Top of RECORDS FOR THE EXERCISE

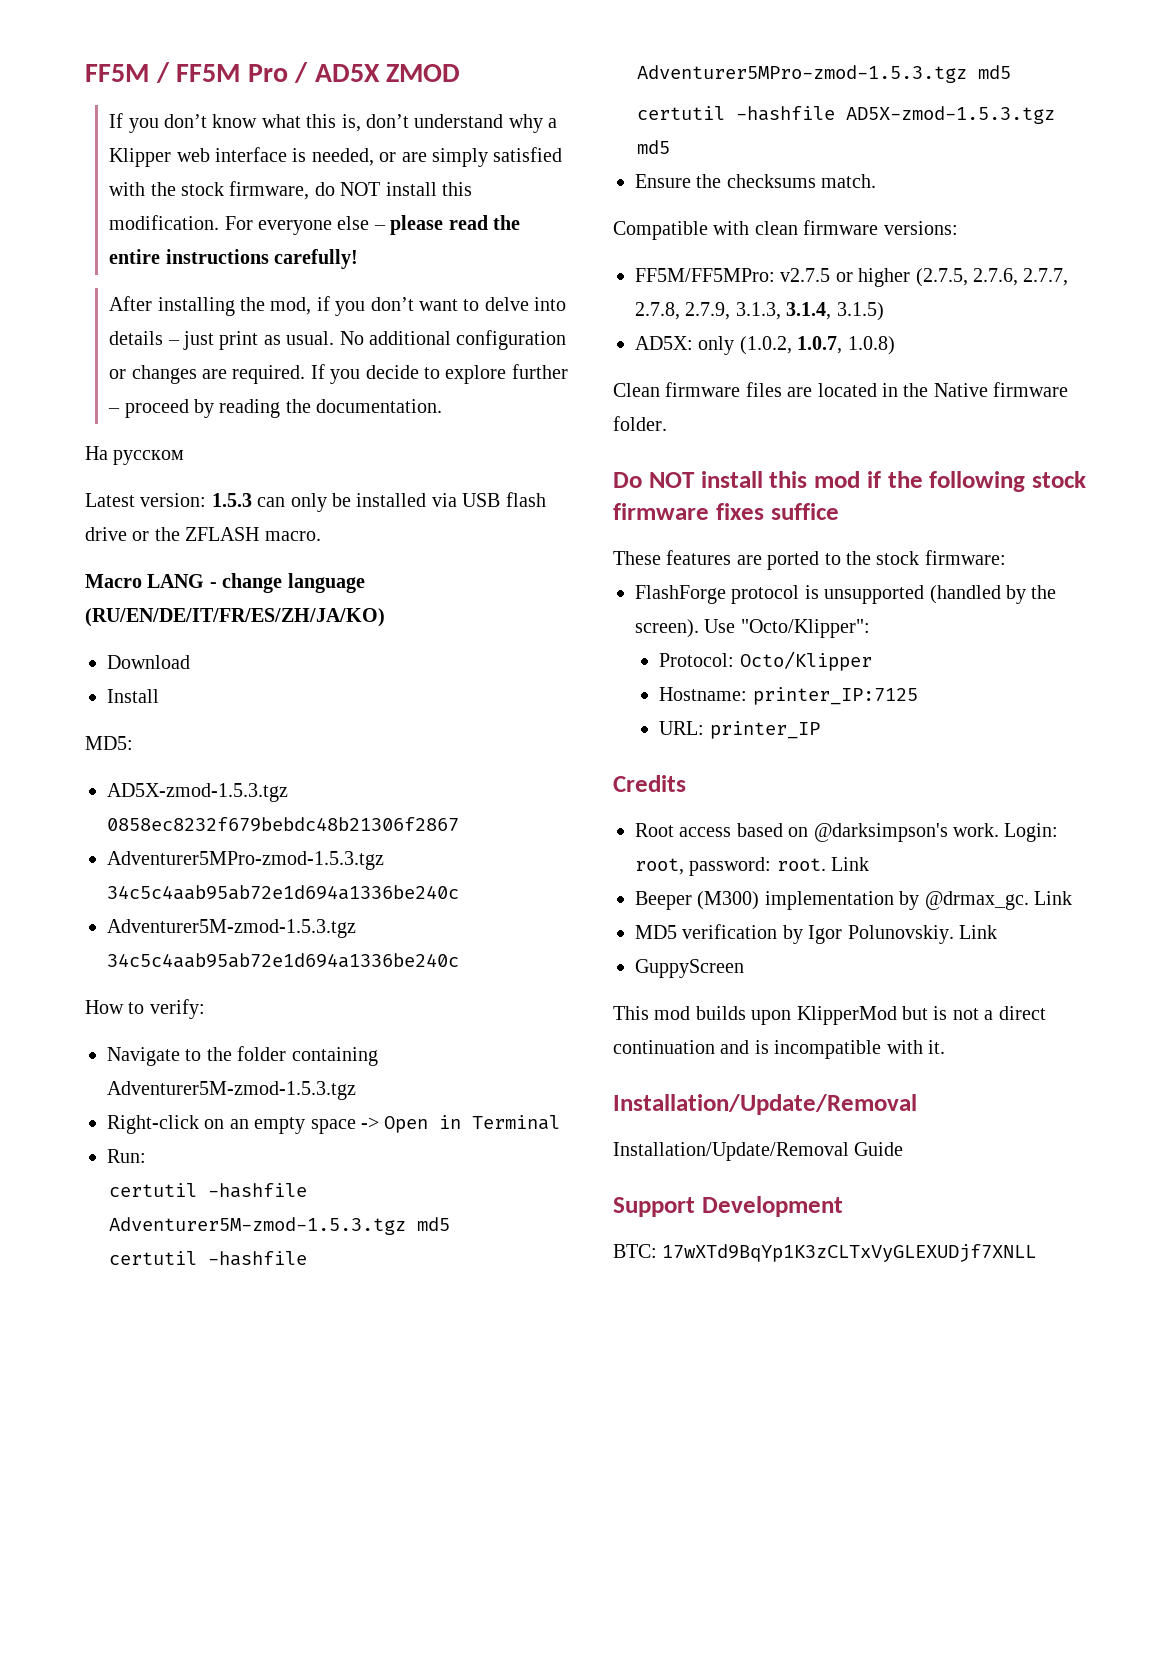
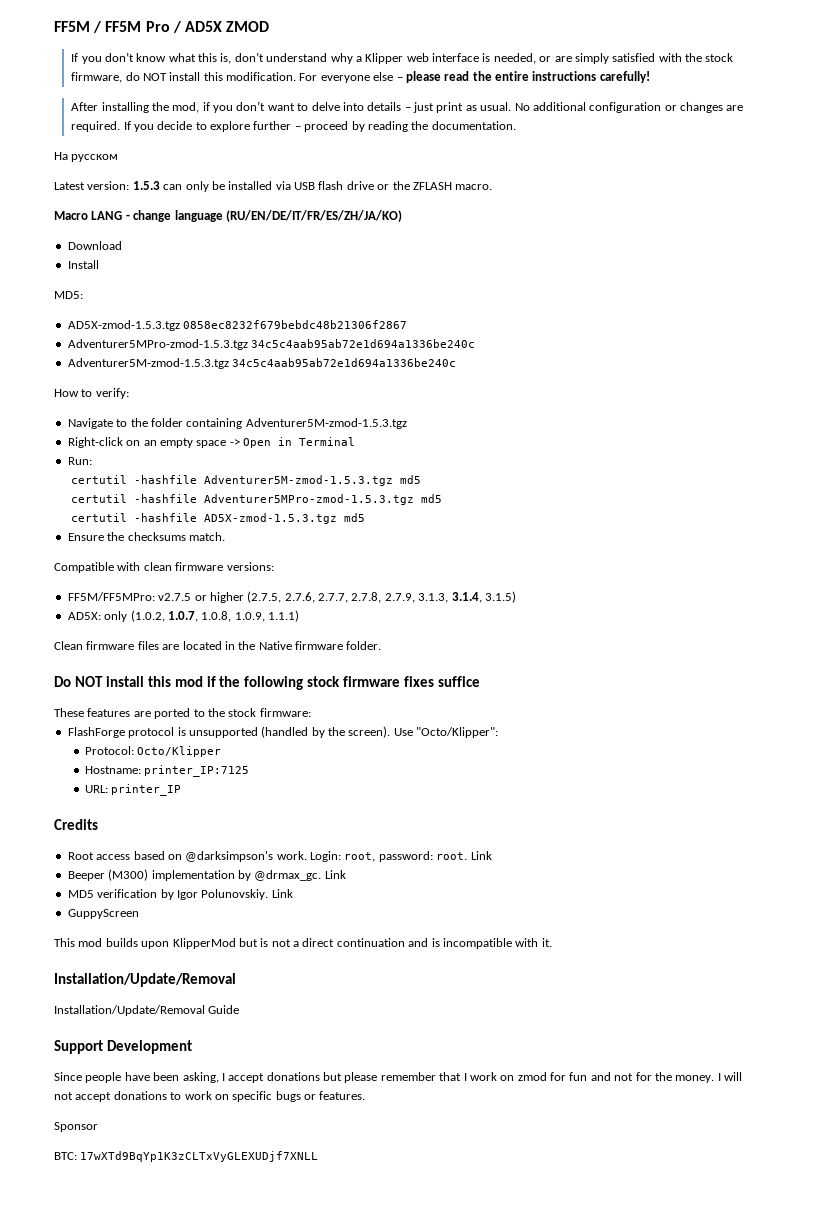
- AD5X: only (1.0.2, 1.0.7, 1.0.8)
+ AD5X: only (1.0.2, 1.0.7, 1.0.8, 1.0.9, 1.1.1)
+ Since people have been asking, I accept donations but please remember that I work on zmod for fun and not for the money. I will not accept donations to work on specific bugs or features.
+ Sponsor

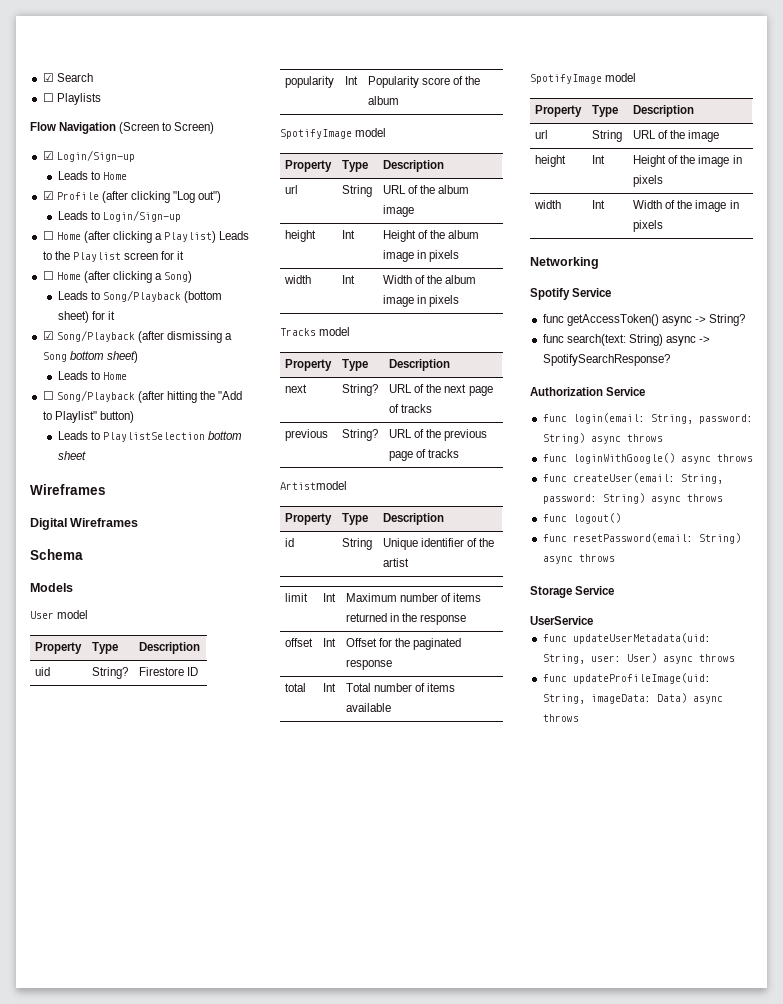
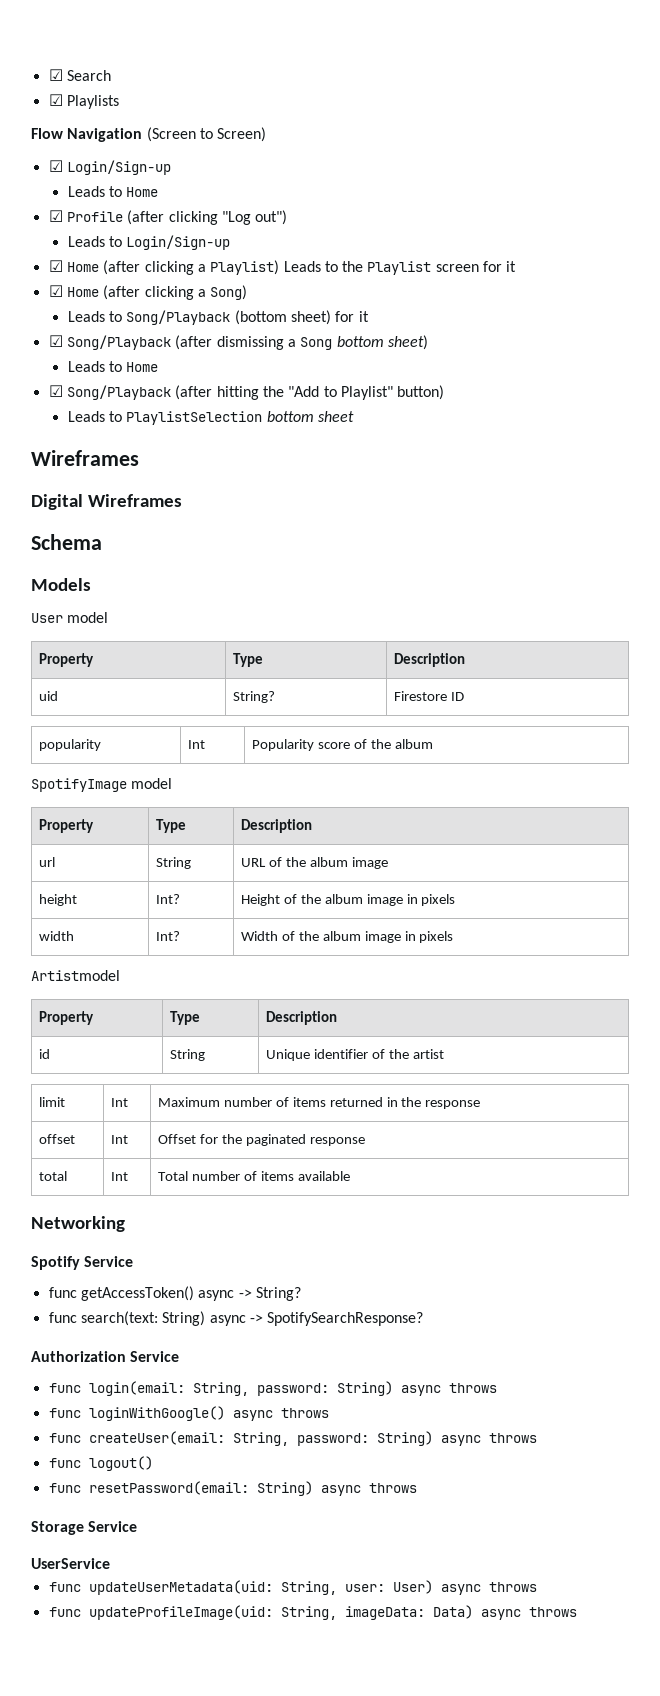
- ☐ Playlists
+ ☑ Playlists
- ☐ Home (after clicking a Playlist) Leads to the Playlist screen for it
+ ☑ Home (after clicking a Playlist) Leads to the Playlist screen for it
- ☐ Home (after clicking a Song)
+ ☑ Home (after clicking a Song)
- ☐ Song/Playback (after hitting the "Add to Playlist" button)
+ ☑ Song/Playback (after hitting the "Add to Playlist" button)
- height | Int | Height of the album image in pixels
+ height | Int? | Height of the album image in pixels
- width | Int | Width of the album image in pixels
+ width | Int? | Width of the album image in pixels
- Tracks model
- Property | Type | Description
- next | String? | URL of the next page of tracks
- previous | String? | URL of the previous page of tracks
  total | Int | Total number of items available
- SpotifyImage model
- Property | Type | Description
- url | String | URL of the image
- height | Int | Height of the image in pixels
- width | Int | Width of the image in pixels

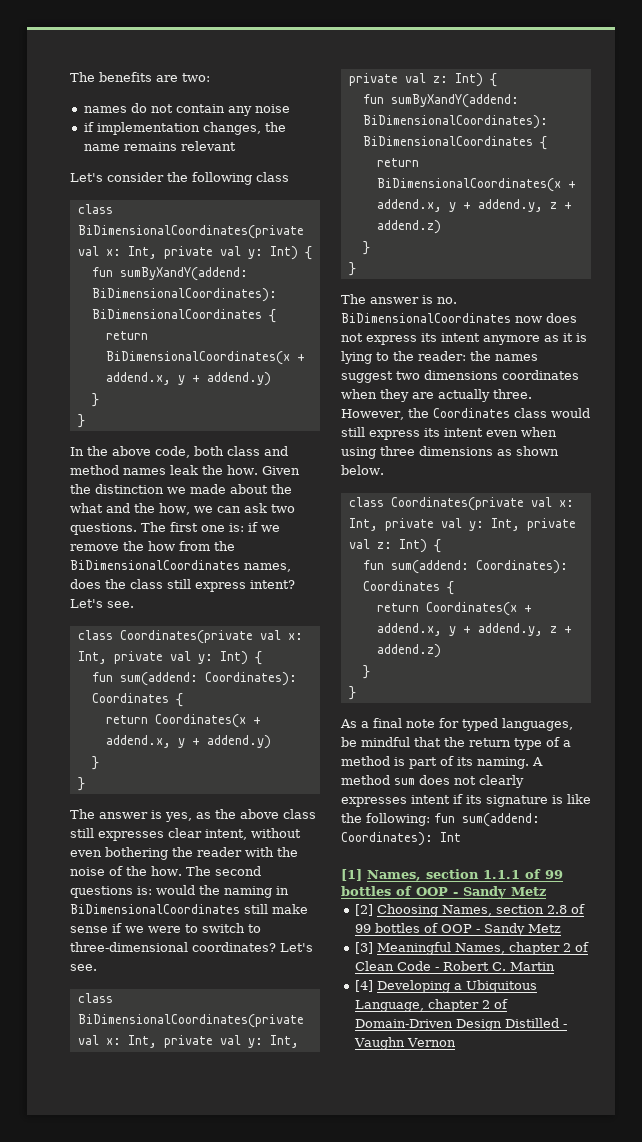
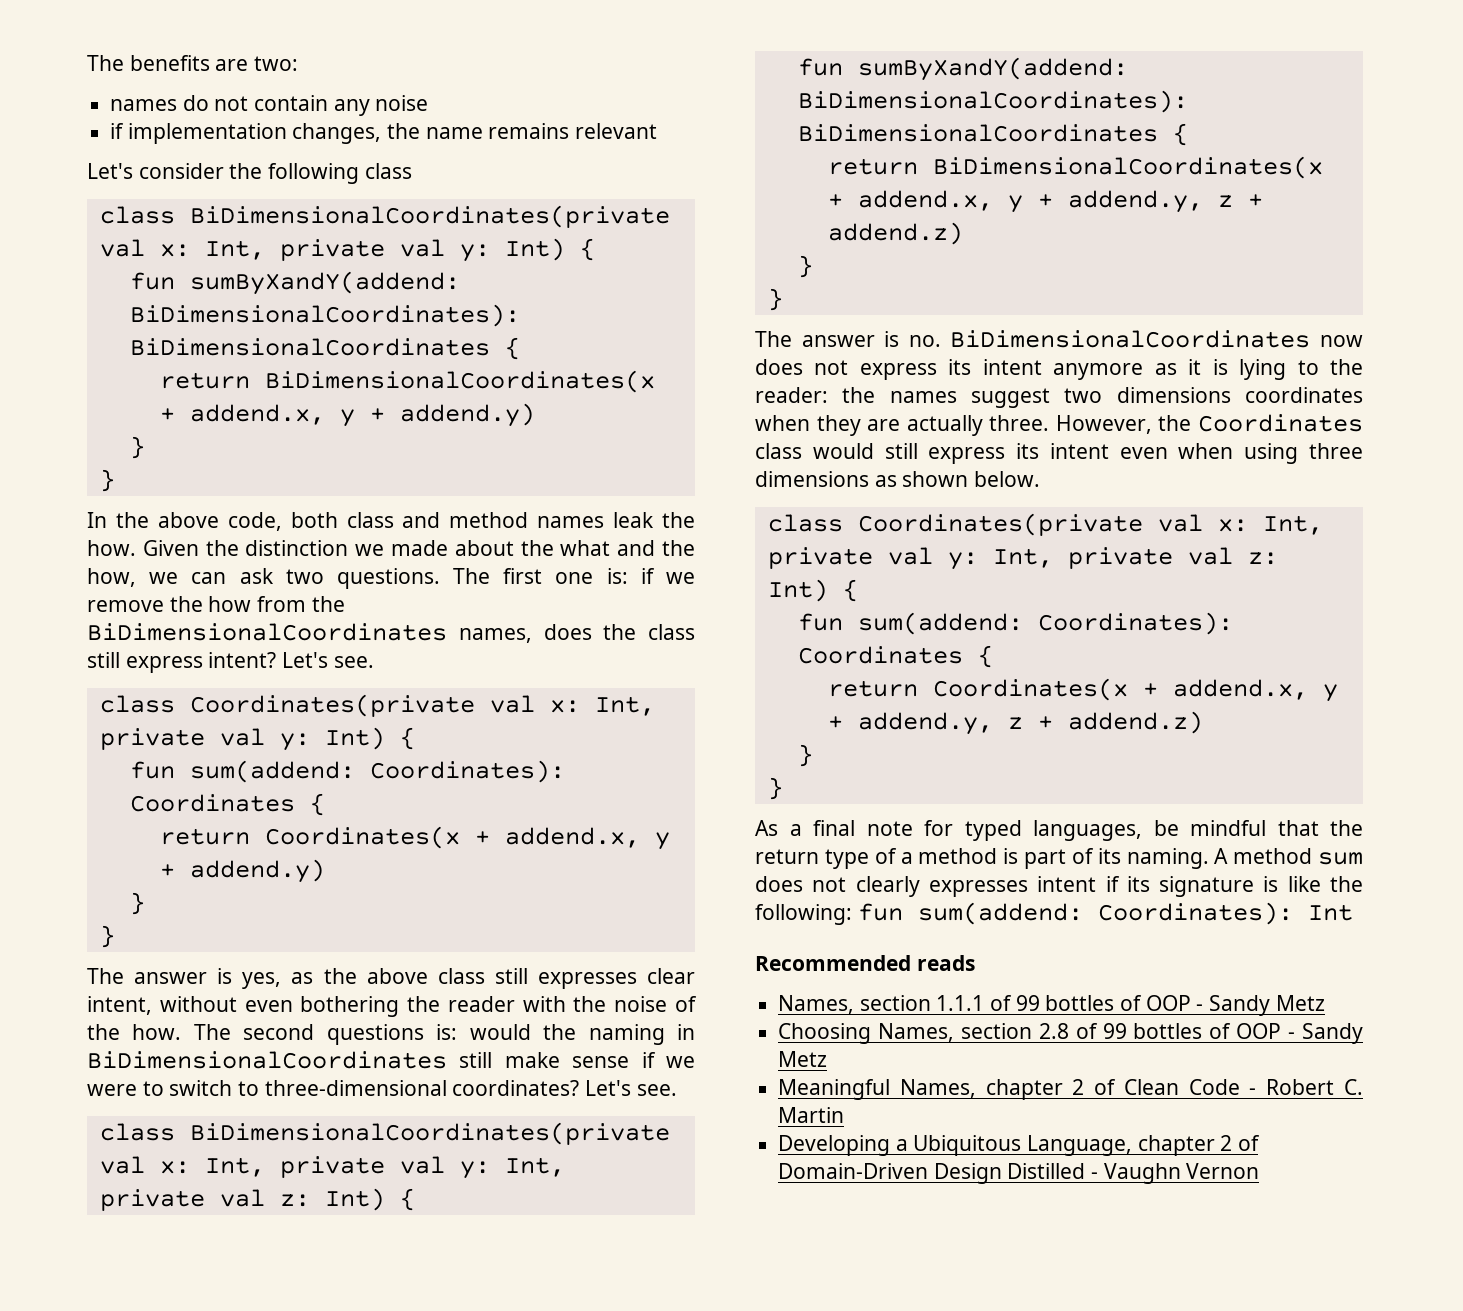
- [1] Names, section 1.1.1 of 99 bottles of OOP - Sandy Metz
+ Recommended reads
+ Names, section 1.1.1 of 99 bottles of OOP - Sandy Metz
- [2] Choosing Names, section 2.8 of 99 bottles of OOP - Sandy Metz
+ Choosing Names, section 2.8 of 99 bottles of OOP - Sandy Metz
- [3] Meaningful Names, chapter 2 of Clean Code - Robert C. Martin
+ Meaningful Names, chapter 2 of Clean Code - Robert C. Martin
- [4] Developing a Ubiquitous Language, chapter 2 of Domain-Driven Design Distilled - Vaughn Vernon
+ Developing a Ubiquitous Language, chapter 2 of Domain-Driven Design Distilled - Vaughn Vernon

Bottom of RECORDS FOR THE EXERCISE

DIRECTIONS FOR THIS TASK: Reproduce verbatim every line starting at the line that holds "- ☐ Home (after clicking a Song)" and ending with the final line of the data; omit the pictures.

REPLY:
- ☐ Home (after clicking a Song)
+ ☑ Home (after clicking a Song)
- ☐ Song/Playback (after hitting the "Add to Playlist" button)
+ ☑ Song/Playback (after hitting the "Add to Playlist" button)
- height | Int | Height of the album image in pixels
+ height | Int? | Height of the album image in pixels
- width | Int | Width of the album image in pixels
+ width | Int? | Width of the album image in pixels
- Tracks model
- Property | Type | Description
- next | String? | URL of the next page of tracks
- previous | String? | URL of the previous page of tracks
  total | Int | Total number of items available
- SpotifyImage model
- Property | Type | Description
- url | String | URL of the image
- height | Int | Height of the image in pixels
- width | Int | Width of the image in pixels

- [1] Names, section 1.1.1 of 99 bottles of OOP - Sandy Metz
+ Recommended reads
+ Names, section 1.1.1 of 99 bottles of OOP - Sandy Metz
- [2] Choosing Names, section 2.8 of 99 bottles of OOP - Sandy Metz
+ Choosing Names, section 2.8 of 99 bottles of OOP - Sandy Metz
- [3] Meaningful Names, chapter 2 of Clean Code - Robert C. Martin
+ Meaningful Names, chapter 2 of Clean Code - Robert C. Martin
- [4] Developing a Ubiquitous Language, chapter 2 of Domain-Driven Design Distilled - Vaughn Vernon
+ Developing a Ubiquitous Language, chapter 2 of Domain-Driven Design Distilled - Vaughn Vernon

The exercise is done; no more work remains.